My father and my uncle both had prostate cancer. An architect I work with regularly has just had his removed. It really isn't worth the risk, chaps, for what you might perceive of as as a few seconds of embarrassment. Go get it done.

PS If you ever meet a creationist, discuss the design of the prostrate with him. His god would have to be an idiot.


----------



## biggs682 (17 Jun 2014)

been there and done it , still cringe


----------



## sazzaa (17 Jun 2014)

My grandad died of prostate cancer last year, in a horribly painful and long battle, he suffered for years with it and was in hospital for months at the end. If any of you are embarrassed, then get a grip.


----------



## marshmella (17 Jun 2014)

Had that done twice first docs and then hospital quite interesting experience.


----------



## Cycleops (17 Jun 2014)

The single biggest killer of men over the age of fifty. My GP didn't even want me to have the exam, when I returned to see another doctor she got me to answer a questionnaire and considered it wasn't necessary.


----------



## compo (17 Jun 2014)

My last test was done by a rather gorgeous female GP. I found it quite embarrassing even though I know full well I have nothing of interest to her. Next time I will ensure I have a male doctor though.

When I lived in Leiston my neighbour thought he was having problems.

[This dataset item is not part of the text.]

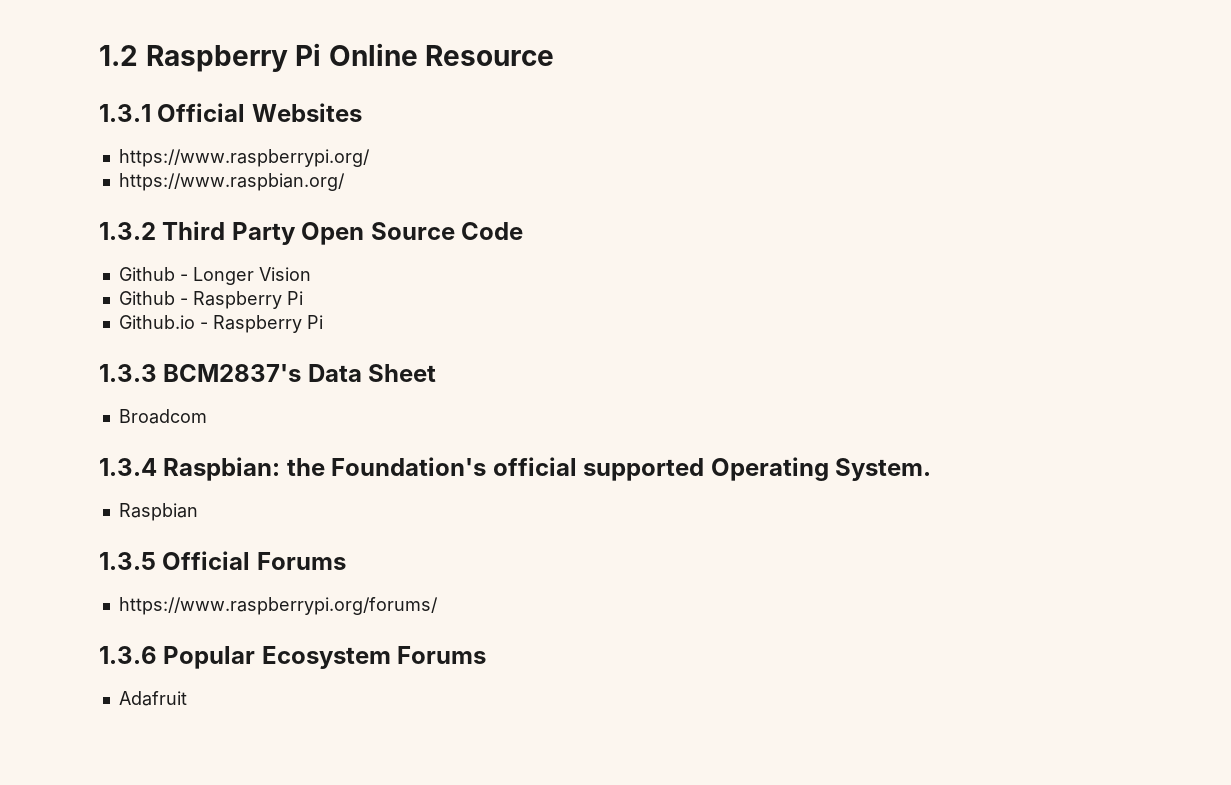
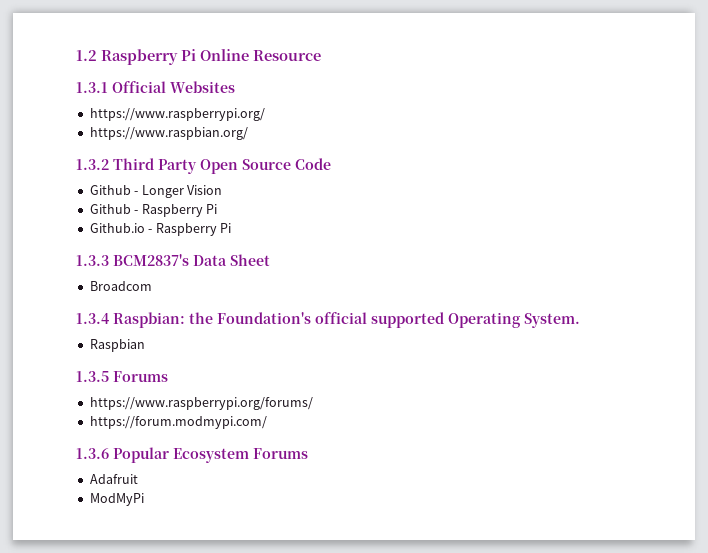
[162,551,251,570] Official -> (109, 376) none
(438, 606) none -> [89,416,267,429] // https://forum.modmypi.com/
(187, 698) none -> [89,493,144,506] // ModMyPi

He had a PSA test and a physical exam and was reassured all was well He died 7 months later from prostate cancer.


----------



## Accy cyclist (17 Jun 2014)

I don't want to read or hear about such exams i'm far too squemish!! I take my little dog down the pub,there's a bloke who says that dogs can sniff out prostrate cancer,so he encourages him to sniff him down there! I hope one day little mutt fancies a chipolato for his supper!!On a side note this was in last night's local paper. http://www.lancashiretelegraph.co.uk/news/11279593.Blackburn_shoulder_pain_man_in_testicles_mix_up/


----------



## I like Skol (17 Jun 2014)

Did they find that missing saddle? (it was you that lost a Brookes a few weeks ago wasn't it?)


----------



## Markymark (17 Jun 2014)

I had one done and the doctor told me that it's quite normal to get an erection during the examination. 

I assumed he meant me, not him though....


----------



## postman (17 Jun 2014)

Nowt to it lads.Few weeks ago i had a Colonoscopy,finger, no a camera.Then last week a finger ,now on pills and sleeping better,my prostate is swollen and pressing on my bladder.So far so good.I am sleeping and only waking once a night at the moment.Hoping by three weeks to go through the night without waking up.
So lads drop 'em and don't be afraid there is nothing to fear.


----------



## Profpointy (17 Jun 2014)

Jack Dee recounted a similar tale. His advice was don't go into the doctor's wearing a suit as it's extra undignified to be bent over a table with your trousers down but still wearing a suit jacket.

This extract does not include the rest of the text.